[[ Available data open ]]

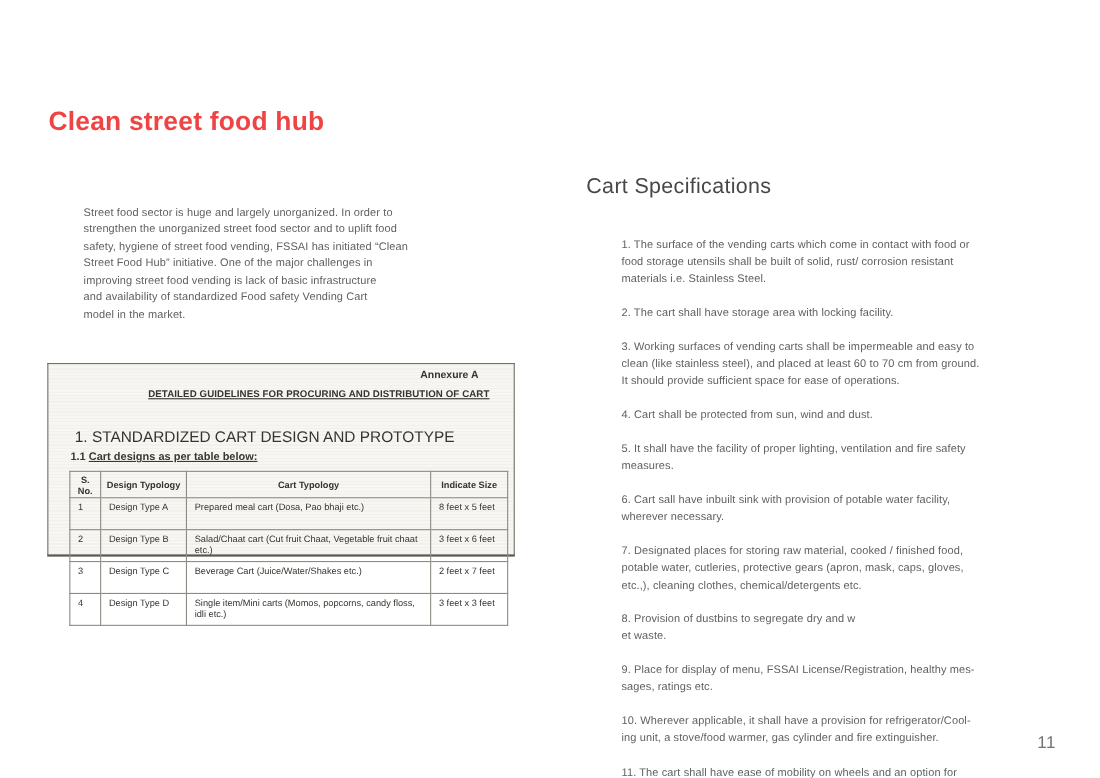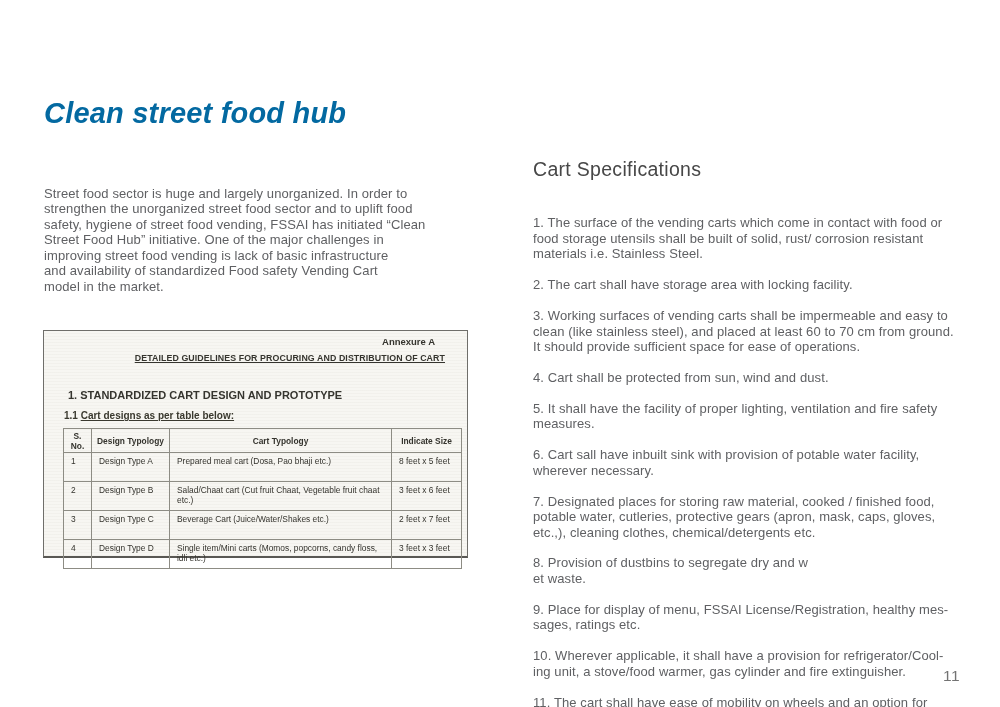--- a/index.html
+++ b/index.html
@@ -10,7 +10,7 @@
   }
   .page-title {
     position:absolute; left:44px; top:97px;
-    font-size:29px; font-weight:700; color:#0369a1; letter-spacing:0.2px;font-style:italic;
+    font-size:24px; font-weight:700; color:#ef4444; letter-spacing:0.2px;
   }
   .section-heading {
     position:absolute; font-size:19.5px; font-weight:400; color:#474747;

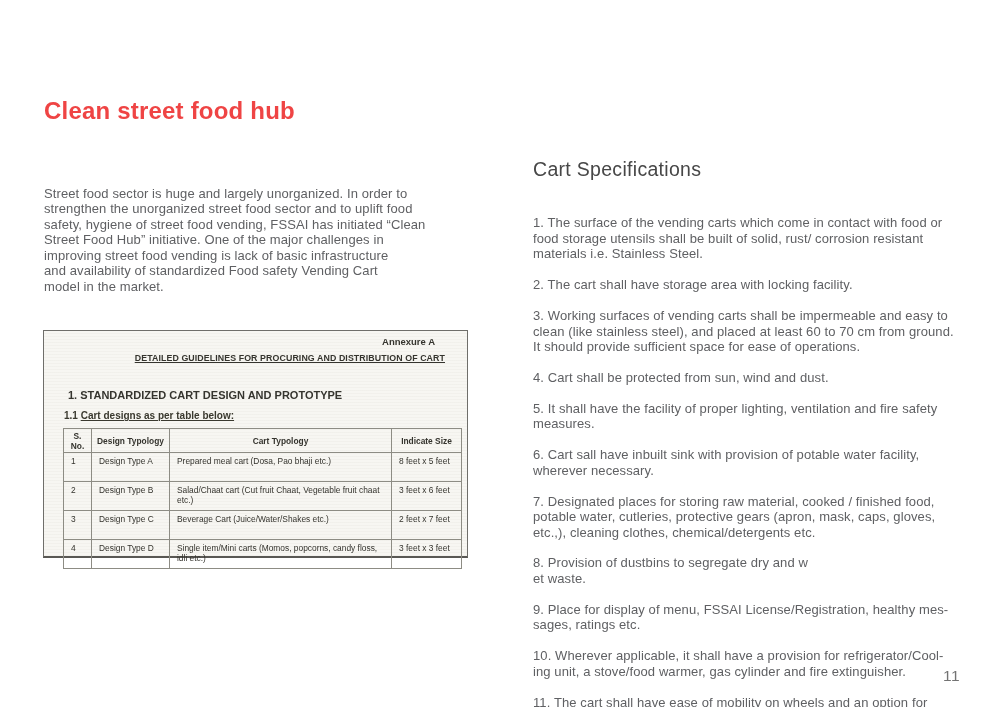--- a/index.html
+++ b/index.html
@@ -19,8 +19,8 @@
   .heading-left  { left:44px;  top:158px; }
   .heading-right { left:533px; top:158px; }
   .body-text {
-    font-size:13px; line-height:15.45px; color:#5f6063;
-    white-space:pre-line; letter-spacing:0.1px;
+    font-size:10px; line-height:15.45px; color:#5f6063;
+    white-space:pre-line; letter-spacing:0.1px;margin-left:32px;
   }
   .para-left { position:absolute; left:44px; top:186px; width:430px; }
   .spec-list { position:absolute; left:533px; top:200px; width:455px; }

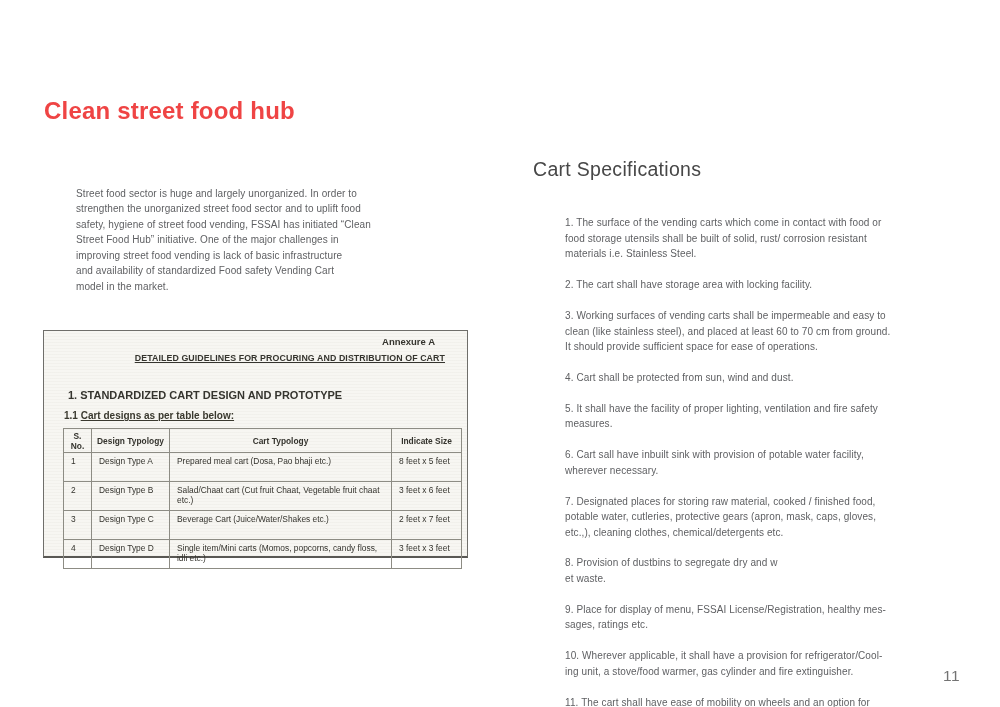--- a/index.html
+++ b/index.html
@@ -28,7 +28,7 @@
 
   
   .scan {
-    position:absolute; left:43px; top:330px; width:425px; height:228px;
+    position:absolute; left:43px; top:330px; width:425px; height:176px;
     background:#f7f6f2;
     background-image:repeating-linear-gradient(0deg,
       rgba(125,118,100,0.045) 0px, rgba(125,118,100,0.045) 1px,

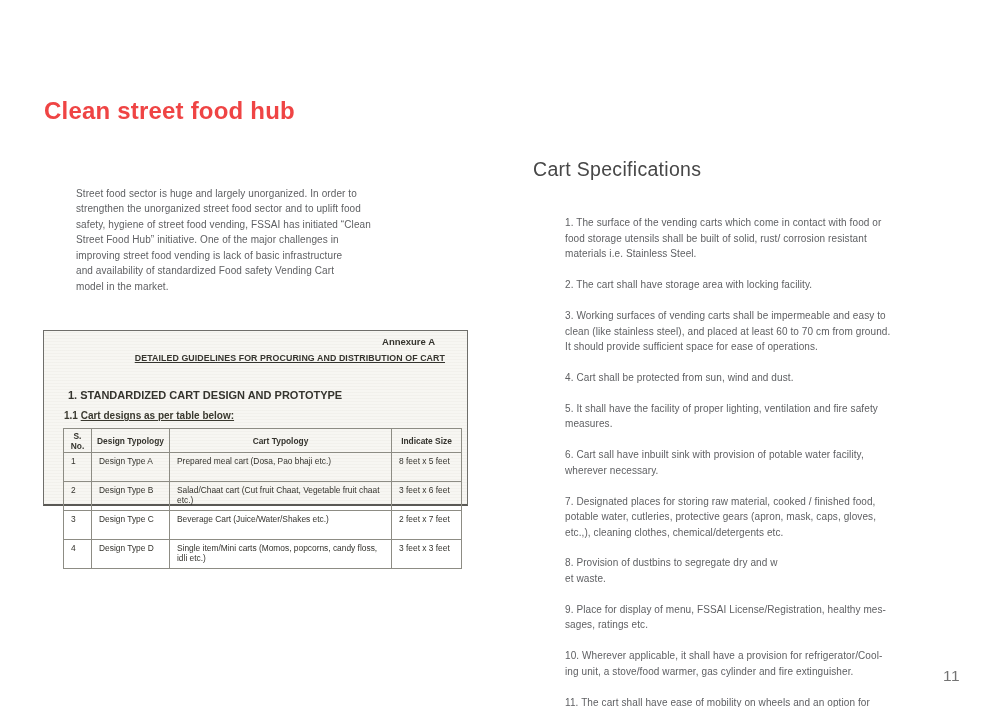--- a/index.html
+++ b/index.html
@@ -47,7 +47,7 @@
   }
   .annex-section {
     position:absolute; left:24px; top:58px;
-    font-size:11px; font-weight:700;
+    font-size:14px; font-weight:400;
   }
   .annex-subsection {
     position:absolute; left:20px; top:79px;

[[ Available data closed ]]

Without the pictures, return all the records precisely as they stand.

--- a/index.html
+++ b/index.html
@@ -10,7 +10,7 @@
   }
   .page-title {
     position:absolute; left:44px; top:97px;
-    font-size:29px; font-weight:700; color:#0369a1; letter-spacing:0.2px;font-style:italic;
+    font-size:24px; font-weight:700; color:#ef4444; letter-spacing:0.2px;
   }
   .section-heading {
     position:absolute; font-size:19.5px; font-weight:400; color:#474747;

--- a/index.html
+++ b/index.html
@@ -19,8 +19,8 @@
   .heading-left  { left:44px;  top:158px; }
   .heading-right { left:533px; top:158px; }
   .body-text {
-    font-size:13px; line-height:15.45px; color:#5f6063;
-    white-space:pre-line; letter-spacing:0.1px;
+    font-size:10px; line-height:15.45px; color:#5f6063;
+    white-space:pre-line; letter-spacing:0.1px;margin-left:32px;
   }
   .para-left { position:absolute; left:44px; top:186px; width:430px; }
   .spec-list { position:absolute; left:533px; top:200px; width:455px; }

--- a/index.html
+++ b/index.html
@@ -28,7 +28,7 @@
 
   
   .scan {
-    position:absolute; left:43px; top:330px; width:425px; height:228px;
+    position:absolute; left:43px; top:330px; width:425px; height:176px;
     background:#f7f6f2;
     background-image:repeating-linear-gradient(0deg,
       rgba(125,118,100,0.045) 0px, rgba(125,118,100,0.045) 1px,

--- a/index.html
+++ b/index.html
@@ -47,7 +47,7 @@
   }
   .annex-section {
     position:absolute; left:24px; top:58px;
-    font-size:11px; font-weight:700;
+    font-size:14px; font-weight:400;
   }
   .annex-subsection {
     position:absolute; left:20px; top:79px;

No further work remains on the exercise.